(Revision comparison data)
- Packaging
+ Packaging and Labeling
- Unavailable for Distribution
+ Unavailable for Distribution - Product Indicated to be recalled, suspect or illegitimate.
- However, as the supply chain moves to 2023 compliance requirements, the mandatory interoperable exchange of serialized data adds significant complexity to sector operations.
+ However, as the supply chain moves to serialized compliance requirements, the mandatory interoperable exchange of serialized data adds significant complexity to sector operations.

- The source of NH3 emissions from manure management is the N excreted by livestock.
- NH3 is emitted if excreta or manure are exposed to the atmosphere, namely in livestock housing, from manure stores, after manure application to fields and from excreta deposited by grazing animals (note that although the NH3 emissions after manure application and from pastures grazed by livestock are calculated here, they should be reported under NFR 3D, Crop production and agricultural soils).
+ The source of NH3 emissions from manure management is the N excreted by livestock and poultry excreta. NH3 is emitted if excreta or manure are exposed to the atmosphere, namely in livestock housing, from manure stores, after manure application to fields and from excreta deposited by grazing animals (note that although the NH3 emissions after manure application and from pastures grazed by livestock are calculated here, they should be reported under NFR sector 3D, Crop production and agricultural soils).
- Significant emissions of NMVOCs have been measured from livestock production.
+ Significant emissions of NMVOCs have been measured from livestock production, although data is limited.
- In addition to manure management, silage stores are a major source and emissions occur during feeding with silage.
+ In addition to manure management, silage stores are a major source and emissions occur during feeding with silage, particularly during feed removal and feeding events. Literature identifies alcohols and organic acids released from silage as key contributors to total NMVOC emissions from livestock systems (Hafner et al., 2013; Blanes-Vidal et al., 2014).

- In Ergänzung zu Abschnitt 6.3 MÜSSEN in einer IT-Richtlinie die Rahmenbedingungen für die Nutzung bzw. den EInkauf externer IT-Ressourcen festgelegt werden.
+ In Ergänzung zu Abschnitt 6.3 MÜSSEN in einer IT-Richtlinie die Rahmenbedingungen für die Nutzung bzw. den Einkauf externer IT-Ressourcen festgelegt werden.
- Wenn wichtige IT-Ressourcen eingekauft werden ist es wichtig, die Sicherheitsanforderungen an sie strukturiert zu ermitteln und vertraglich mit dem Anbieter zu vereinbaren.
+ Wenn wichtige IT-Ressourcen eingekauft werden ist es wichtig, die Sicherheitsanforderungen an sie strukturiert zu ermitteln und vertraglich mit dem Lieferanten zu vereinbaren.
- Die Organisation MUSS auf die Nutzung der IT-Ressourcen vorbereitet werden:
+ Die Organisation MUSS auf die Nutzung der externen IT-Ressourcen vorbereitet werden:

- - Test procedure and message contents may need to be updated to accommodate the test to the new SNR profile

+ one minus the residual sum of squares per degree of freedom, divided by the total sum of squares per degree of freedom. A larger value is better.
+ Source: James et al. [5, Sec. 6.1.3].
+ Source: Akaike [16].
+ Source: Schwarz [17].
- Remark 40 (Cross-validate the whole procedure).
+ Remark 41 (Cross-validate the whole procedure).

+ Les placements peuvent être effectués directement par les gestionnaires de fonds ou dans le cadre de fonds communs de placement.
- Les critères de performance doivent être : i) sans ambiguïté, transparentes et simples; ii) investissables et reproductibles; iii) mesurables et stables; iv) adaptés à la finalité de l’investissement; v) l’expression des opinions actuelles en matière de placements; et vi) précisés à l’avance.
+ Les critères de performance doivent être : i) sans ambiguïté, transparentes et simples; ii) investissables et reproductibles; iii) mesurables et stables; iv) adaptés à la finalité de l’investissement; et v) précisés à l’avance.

## Your assignment
Above are the records; copy exactly the lines from the line with "41 (Cross-validate the whole procedure)." through the line with "communs de placement.", both included.

## Response to the exercise
+ Remark 41 (Cross-validate the whole procedure).

+ Les placements peuvent être effectués directement par les gestionnaires de fonds ou dans le cadre de fonds communs de placement.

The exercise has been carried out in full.